[Stored entries]
#####
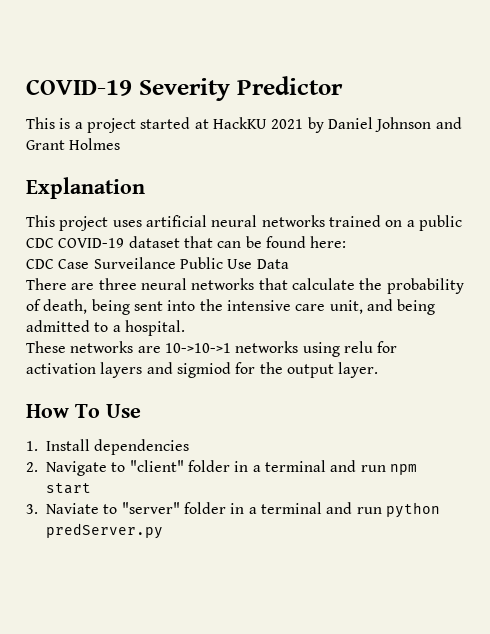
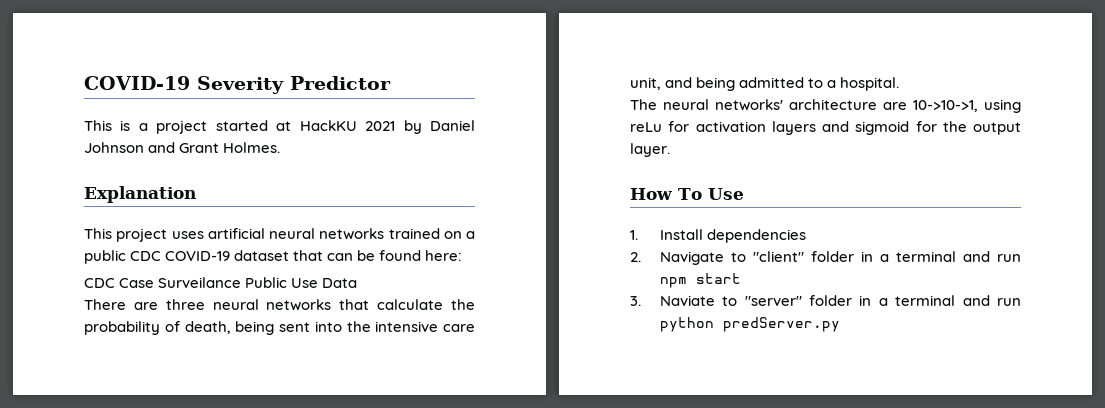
[69,138,121,150] Holmes -> [223,142,281,153] Holmes.
[26,341,373,357] These networks are 10->10->1 networks using relu -> [630,99,1021,113] [630,122,662,132] The neural networks' architecture are 10->10->1, using reLu
[176,362,231,378] sigmiod -> [855,121,910,135] sigmoid

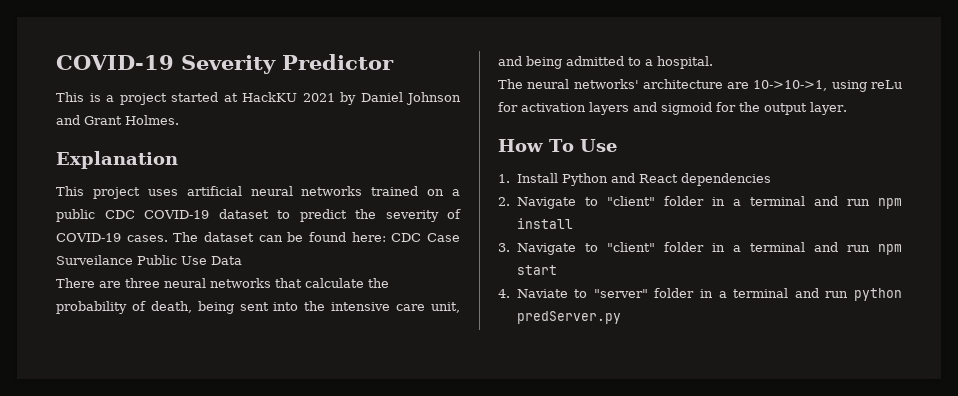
[293,250,324,261] that -> [277,209,461,222] [56,232,254,242] to predict the severity of COVID-19 cases. The dataset
(463, 255) // -> (386, 237) none
[707,229,807,243] [630,252,641,262] dependencies // 2. -> [561,173,771,186] [498,196,902,209] [516,218,573,229] [498,243,510,252] Python and React dependencies // 2. Navigate to "client" folder in a terminal and run npm install // 3.
[630,296,641,306] 3. -> [498,289,510,298] 4.

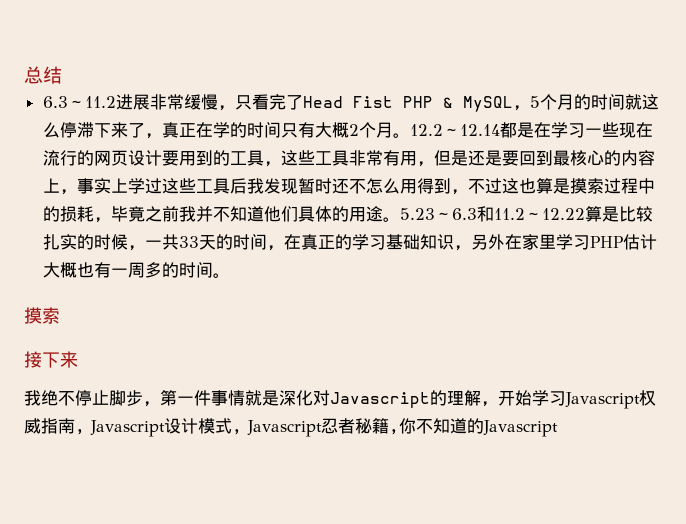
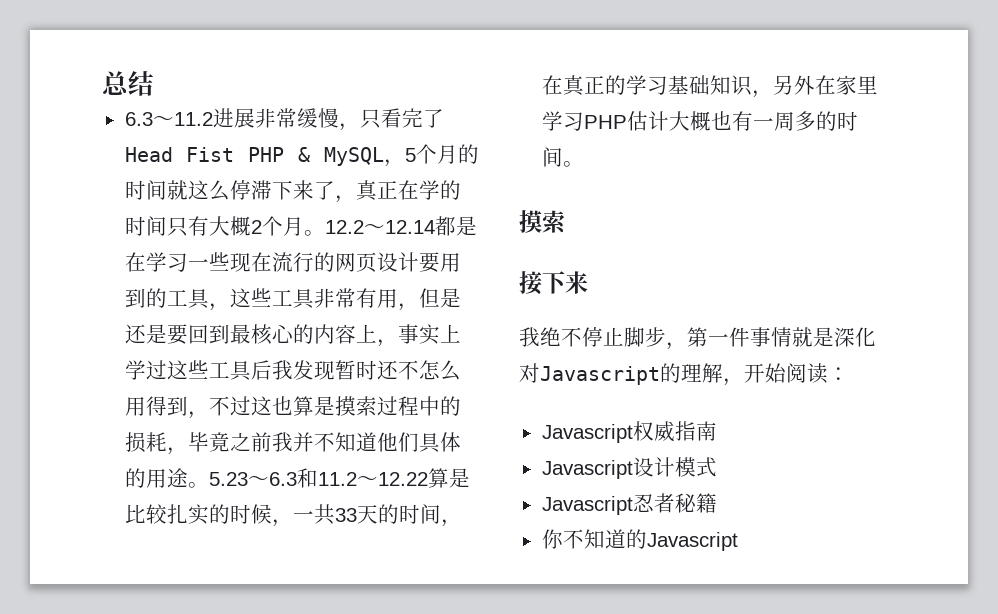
[532,390,566,406] 学习 -> [786,363,849,384] 阅读： //
[75,429,85,435] , -> (717, 431) //
[232,429,242,435] , -> (717, 467) //
[389,429,399,435] , -> (717, 503) //

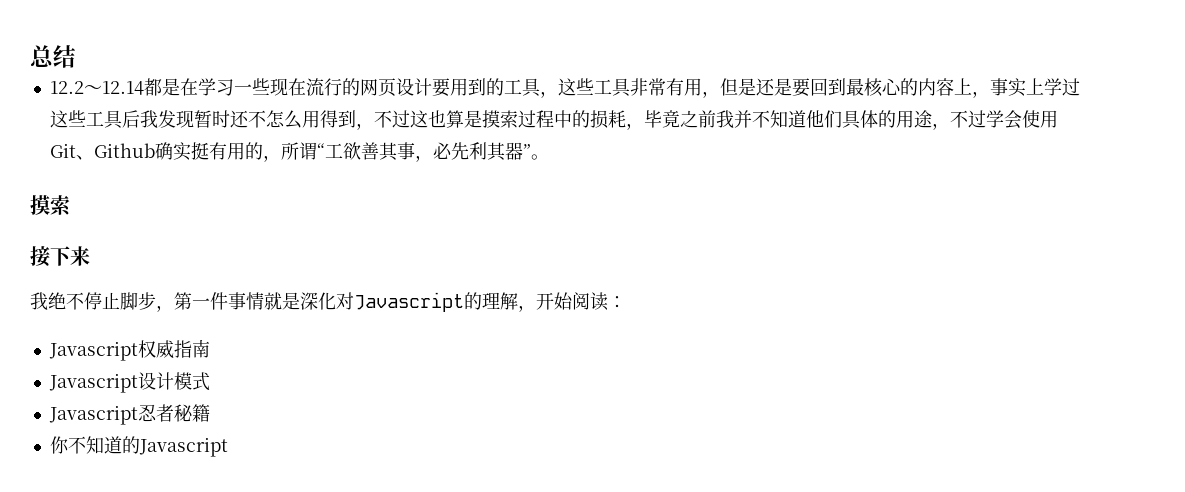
[124,108,444,131] [124,144,479,167] [124,180,461,203] [124,216,325,237] 6.3～11.2进展非常缓慢，只看完了Head Fist PHP & MySQL，5个月的时间就这么停滞下来了，真正在学的时间只有大概2个月。 -> (76, 56) none
[187,468,470,488] [124,504,462,527] [541,75,878,98] [541,111,858,131] [541,147,563,167] 。5.23～6.3和11.2～12.22算是比较扎实的时候，一共33天的时间，在真正的学习基础知识，另外在家里学习PHP估计大概也有一周多的时间 -> [931,110,1058,130] [49,142,531,162] ，不过学会使用Git、Github确实挺有用的，所谓“工欲善其事，必先利其器”

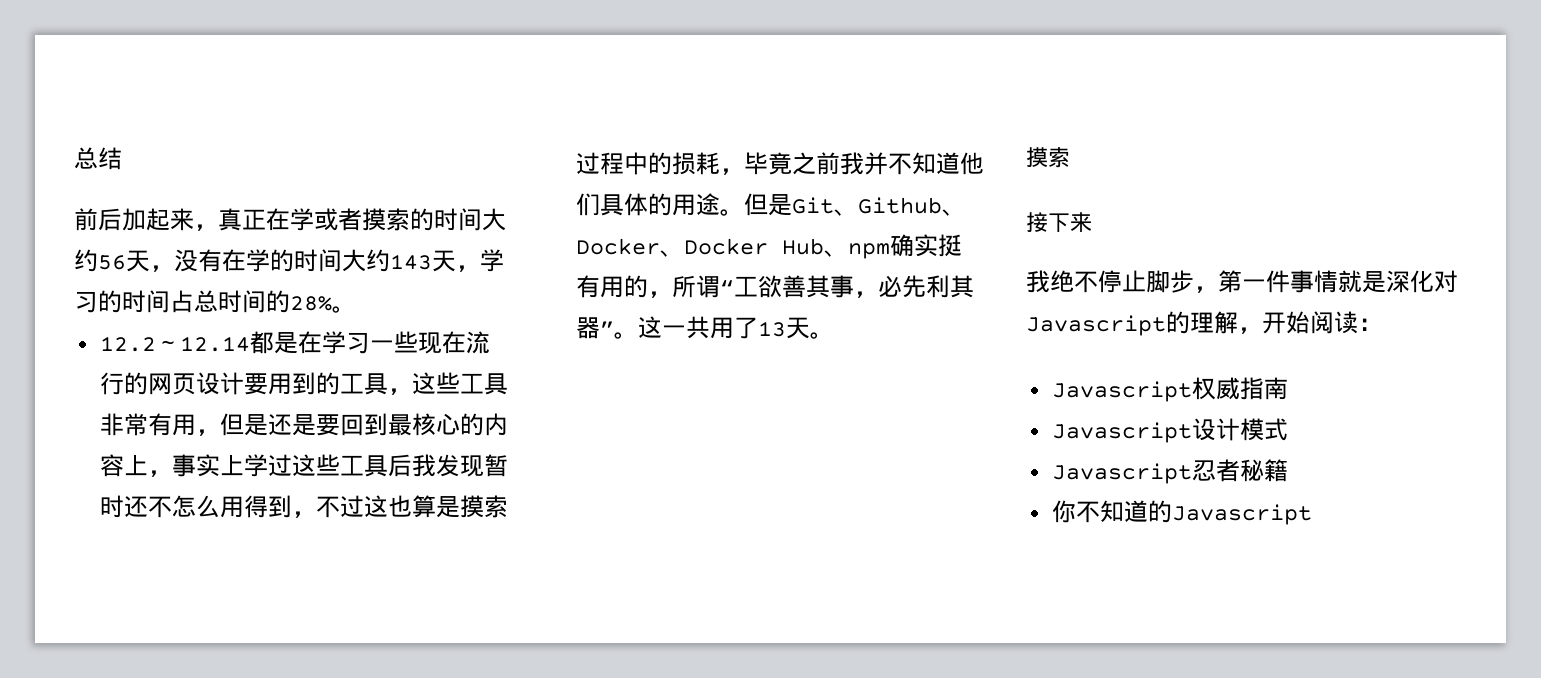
(76, 56) none -> [74,208,506,231] [74,249,504,272] [74,290,356,313] // 前后加起来，真正在学或者摸索的时间大约56天，没有在学的时间大约143天，学习的时间占总时间的28%。
[931,110,1058,130] [49,143,155,160] ，不过学会使用Git、Github -> [719,193,966,216] [575,238,890,259] 。但是Git、Github、Docker、Docker Hub、npm
(549, 157) none -> [637,316,834,339] 这一共用了13天。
#####
AIM OF THE TASK: Reprint the entries above exactly, images removed.

EXPECTED ANSWER:
[69,138,121,150] Holmes -> [223,142,281,153] Holmes.
[26,341,373,357] These networks are 10->10->1 networks using relu -> [630,99,1021,113] [630,122,662,132] The neural networks' architecture are 10->10->1, using reLu
[176,362,231,378] sigmiod -> [855,121,910,135] sigmoid

[293,250,324,261] that -> [277,209,461,222] [56,232,254,242] to predict the severity of COVID-19 cases. The dataset
(463, 255) // -> (386, 237) none
[707,229,807,243] [630,252,641,262] dependencies // 2. -> [561,173,771,186] [498,196,902,209] [516,218,573,229] [498,243,510,252] Python and React dependencies // 2. Navigate to "client" folder in a terminal and run npm install // 3.
[630,296,641,306] 3. -> [498,289,510,298] 4.

[532,390,566,406] 学习 -> [786,363,849,384] 阅读： //
[75,429,85,435] , -> (717, 431) //
[232,429,242,435] , -> (717, 467) //
[389,429,399,435] , -> (717, 503) //

[124,108,444,131] [124,144,479,167] [124,180,461,203] [124,216,325,237] 6.3～11.2进展非常缓慢，只看完了Head Fist PHP & MySQL，5个月的时间就这么停滞下来了，真正在学的时间只有大概2个月。 -> (76, 56) none
[187,468,470,488] [124,504,462,527] [541,75,878,98] [541,111,858,131] [541,147,563,167] 。5.23～6.3和11.2～12.22算是比较扎实的时候，一共33天的时间，在真正的学习基础知识，另外在家里学习PHP估计大概也有一周多的时间 -> [931,110,1058,130] [49,142,531,162] ，不过学会使用Git、Github确实挺有用的，所谓“工欲善其事，必先利其器”

(76, 56) none -> [74,208,506,231] [74,249,504,272] [74,290,356,313] // 前后加起来，真正在学或者摸索的时间大约56天，没有在学的时间大约143天，学习的时间占总时间的28%。
[931,110,1058,130] [49,143,155,160] ，不过学会使用Git、Github -> [719,193,966,216] [575,238,890,259] 。但是Git、Github、Docker、Docker Hub、npm
(549, 157) none -> [637,316,834,339] 这一共用了13天。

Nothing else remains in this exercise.